Вдруг я поймала себя на мысли, что мы с Артемкой ведем себя одинаково: он утаивает правду ради кого-то, и я поступаю в данном случае точно так же — утаиваю улики ради него. Нами в одинаковой мере руководит романтическое чувство чести. Но не это главное. Главное, что человек, ради которого я пытаюсь обойти законные правила и сделать игру по-своему, — брат моего возлюбленного. А ради кого, такого же дорогого, упрямится Артемка? Это не может быть член его семьи или хотя бы дальний родственник, иначе бы я узнала о существовании такого от Алешки. — не было у них родственников, способных навлечь на себя подозрения в сговоре с мальцом и в подпольном гопстопничестве. Не бабушка же это, ей-богу! Ведь для этого тому предполагаемому родственнику пришлось бы или стать жертвой преступления или оказаться преступником, а Алешка о таком неординарном событии не умолчал бы передо мной.
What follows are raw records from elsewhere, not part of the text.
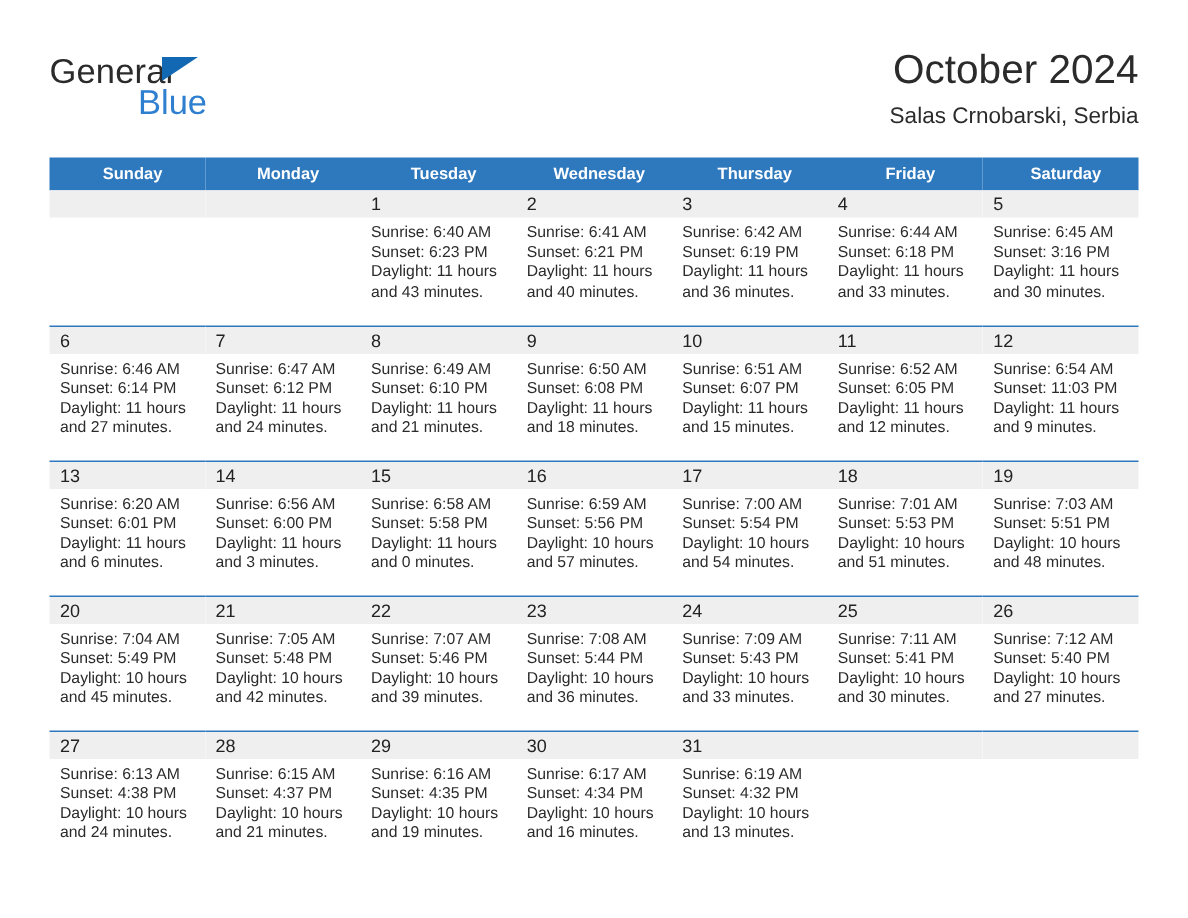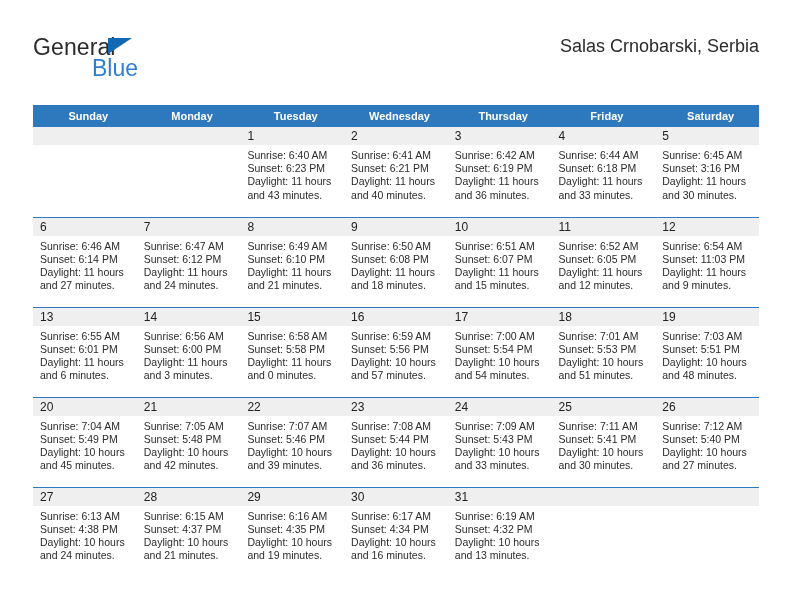--- a/index.html
+++ b/index.html
@@ -72,21 +72,21 @@
     top: 0;
     text-align: right;
   }
   .cal-title {
     font-size: 27px;
     color: #2b2b2b;
     line-height: 32px;
     white-space: nowrap;
   }
   .cal-subtitle {
-    font-size: 18px;
+    font-size: 15px;
     color: #2b2b2b;
     line-height: 20px;
     margin-top: 6px;
     white-space: nowrap;
     text-align: center;
   }
 
   
   .calendar {
     position: absolute;
@@ -152,20 +152,21 @@
 
   <div class="header">
 
     <div class="logo">
       <span class="logo-general">General</span>
       <span class="logo-tri"></span>
       <span class="logo-blue">Blue</span>
     </div>
 
     <div class="title-block">
+      <div class="cal-title">October 2024</div>
       <div class="cal-subtitle">Salas Crnobarski, Serbia</div>
     </div>
 
   </div>
 
   <table class="calendar">
     <thead>
       <tr>
         <th>Sunday</th>
         <th>Monday</th>
@@ -322,21 +323,21 @@
               </div>
             </div>
           </td>
       </tr>
 
       <tr class="week">
         <td>
             <div class="cell-inner">
               <div class="daynum">13</div>
               <div class="details">
-                <div>Sunrise: 6:55 AM</div>
+                <div>Sunrise: 6:20 AM</div>
                 <div>Sunset: 6:01 PM</div>
                 <div class="daylight">Daylight: 11 hours and 6 minutes.</div>
               </div>
             </div>
           </td>
         <td>
             <div class="cell-inner">
               <div class="daynum">14</div>
               <div class="details">
                 <div>Sunrise: 6:56 AM</div>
Значит, это друг или подружка. Хотя подружка, скорее всего, тут не канает, они ведь ловили, судя по всему, охотника за мальчиками. Значит, Артемка покрывает друга. Хорошо, с этим что-то прояснилось.

Далее я попыталась разобраться в мотивах, руководимых мною, чтобы лучше понять те же материи в Артемке. Конечно, желание достичь всеобщей справедливости давно знакомо человечеству, но, возможно, зло — антипод справедливости — потому и не истреблено до сих пор, что желание искоренить его является абсолютно абстрактным понятием. Это лишь флаг, который должен крепиться к древку, а древко должно находиться в чьих-то руках, несущих его. Без древка не будет реющего полотнища, не будет флага. Другими словами, за идеей обязательно должна стоять конкретика: мотивы и исполнители. Я порылась в себе: да, во мне был конкретный мотив — потребность защитить невинных и наказать виновного. Во! Воздаяние за содеянное. Но если я лишь стремлюсь набрать побольше информации и передать Ясеневой, а та уж найдет, как правильно использовать ее, то мальчишки вполне могли попытаться удовлетворить свою потребность в справедливости самостоятельно, то есть, не прибегая к закону или к помощи посредников между ними и законом. А это — месть, прошу прощения.